> YOUR ASSIGNMENT
From the first line to the last, output the records exactly and drop any images.

Collected data entries
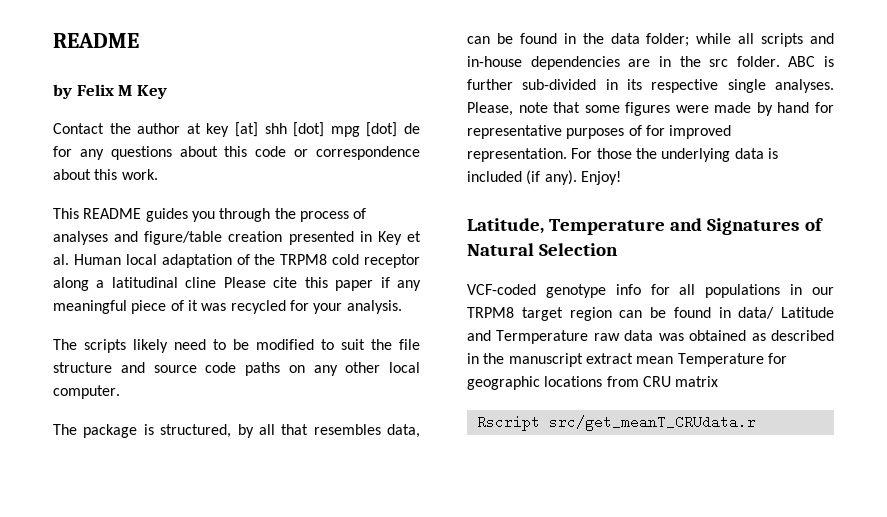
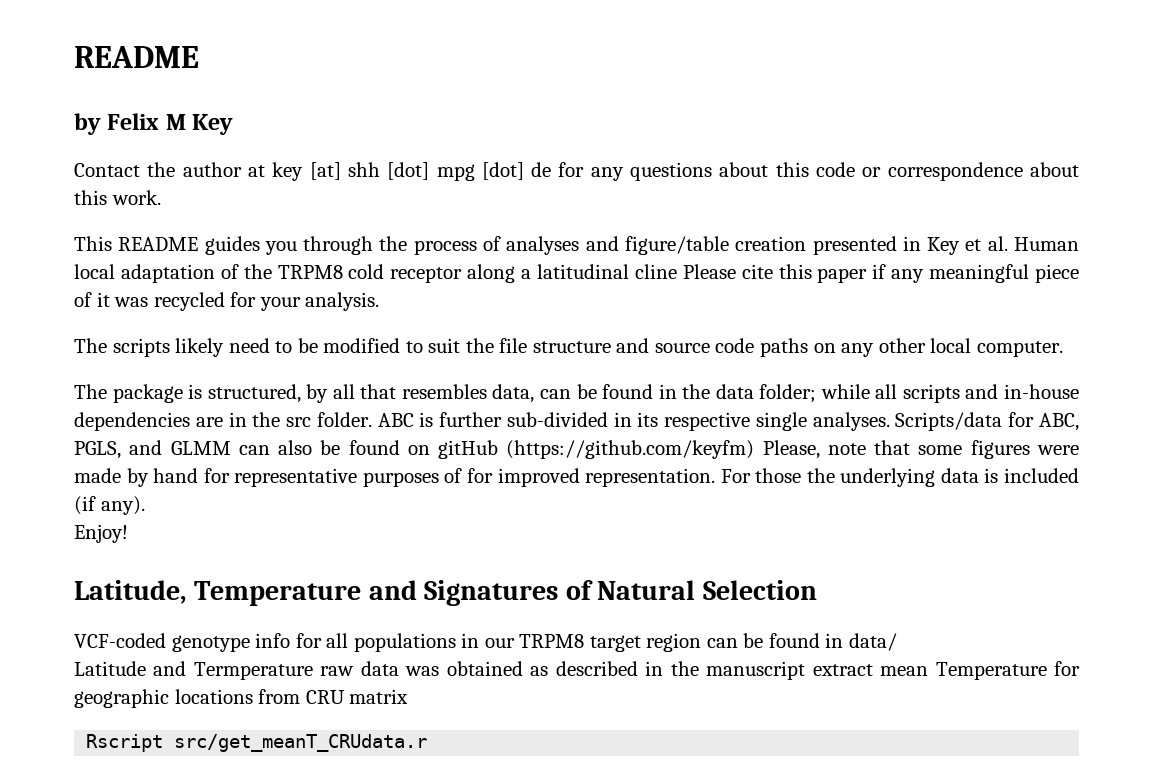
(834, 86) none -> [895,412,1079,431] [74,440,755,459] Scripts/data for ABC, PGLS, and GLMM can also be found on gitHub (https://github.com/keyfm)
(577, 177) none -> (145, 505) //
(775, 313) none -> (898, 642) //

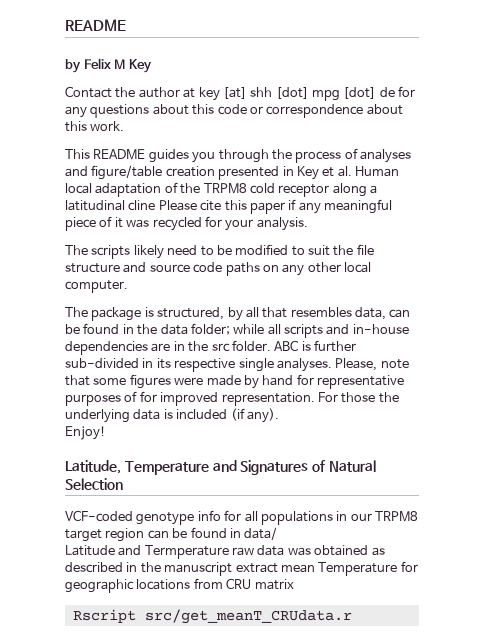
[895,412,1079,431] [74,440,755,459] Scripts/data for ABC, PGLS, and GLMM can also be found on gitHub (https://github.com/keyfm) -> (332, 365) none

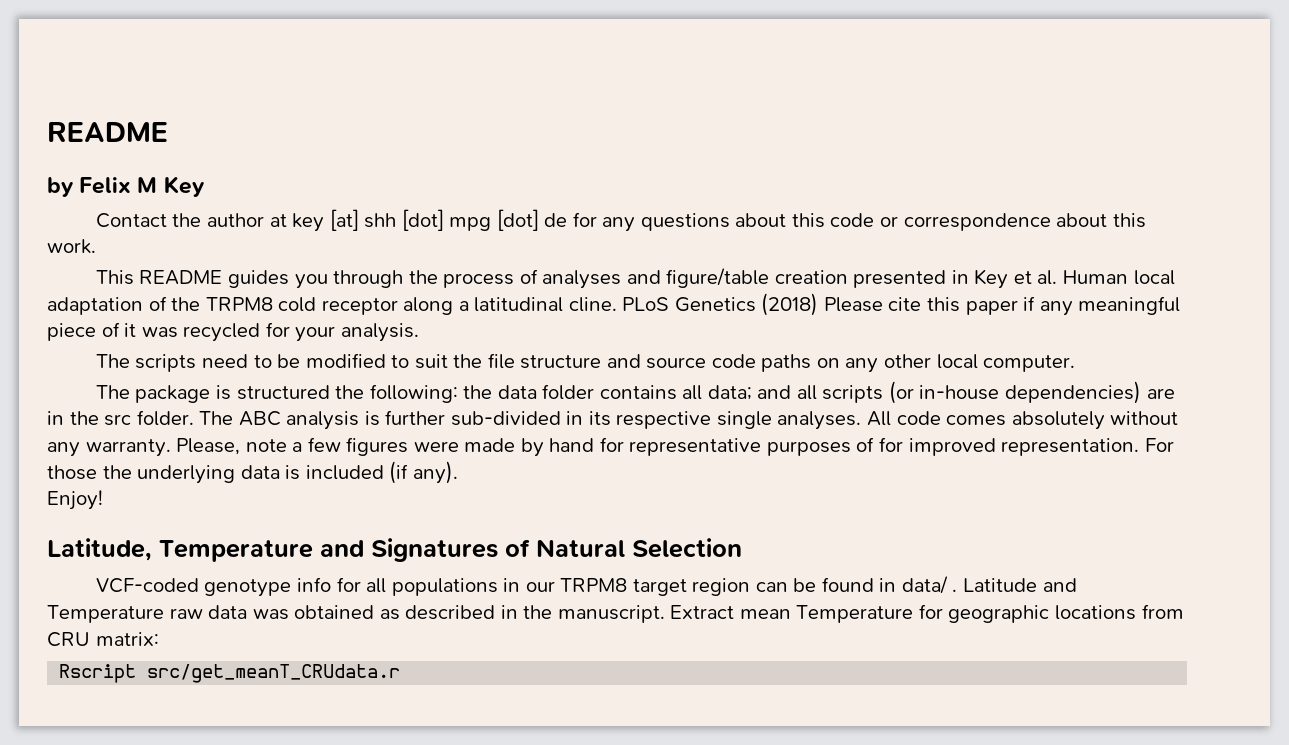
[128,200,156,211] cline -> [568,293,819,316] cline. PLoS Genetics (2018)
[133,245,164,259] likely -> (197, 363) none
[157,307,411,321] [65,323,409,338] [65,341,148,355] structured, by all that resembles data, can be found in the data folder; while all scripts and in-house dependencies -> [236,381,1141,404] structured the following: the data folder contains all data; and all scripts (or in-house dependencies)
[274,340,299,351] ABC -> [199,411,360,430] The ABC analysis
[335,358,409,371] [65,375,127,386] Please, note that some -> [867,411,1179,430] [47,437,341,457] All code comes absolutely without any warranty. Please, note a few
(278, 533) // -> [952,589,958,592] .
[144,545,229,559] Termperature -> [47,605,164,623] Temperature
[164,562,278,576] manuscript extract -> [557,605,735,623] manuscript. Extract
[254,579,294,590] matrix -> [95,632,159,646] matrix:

> SOLUTION TO THIS EXERCISE
(834, 86) none -> [895,412,1079,431] [74,440,755,459] Scripts/data for ABC, PGLS, and GLMM can also be found on gitHub (https://github.com/keyfm)
(577, 177) none -> (145, 505) //
(775, 313) none -> (898, 642) //

[895,412,1079,431] [74,440,755,459] Scripts/data for ABC, PGLS, and GLMM can also be found on gitHub (https://github.com/keyfm) -> (332, 365) none

[128,200,156,211] cline -> [568,293,819,316] cline. PLoS Genetics (2018)
[133,245,164,259] likely -> (197, 363) none
[157,307,411,321] [65,323,409,338] [65,341,148,355] structured, by all that resembles data, can be found in the data folder; while all scripts and in-house dependencies -> [236,381,1141,404] structured the following: the data folder contains all data; and all scripts (or in-house dependencies)
[274,340,299,351] ABC -> [199,411,360,430] The ABC analysis
[335,358,409,371] [65,375,127,386] Please, note that some -> [867,411,1179,430] [47,437,341,457] All code comes absolutely without any warranty. Please, note a few
(278, 533) // -> [952,589,958,592] .
[144,545,229,559] Termperature -> [47,605,164,623] Temperature
[164,562,278,576] manuscript extract -> [557,605,735,623] manuscript. Extract
[254,579,294,590] matrix -> [95,632,159,646] matrix:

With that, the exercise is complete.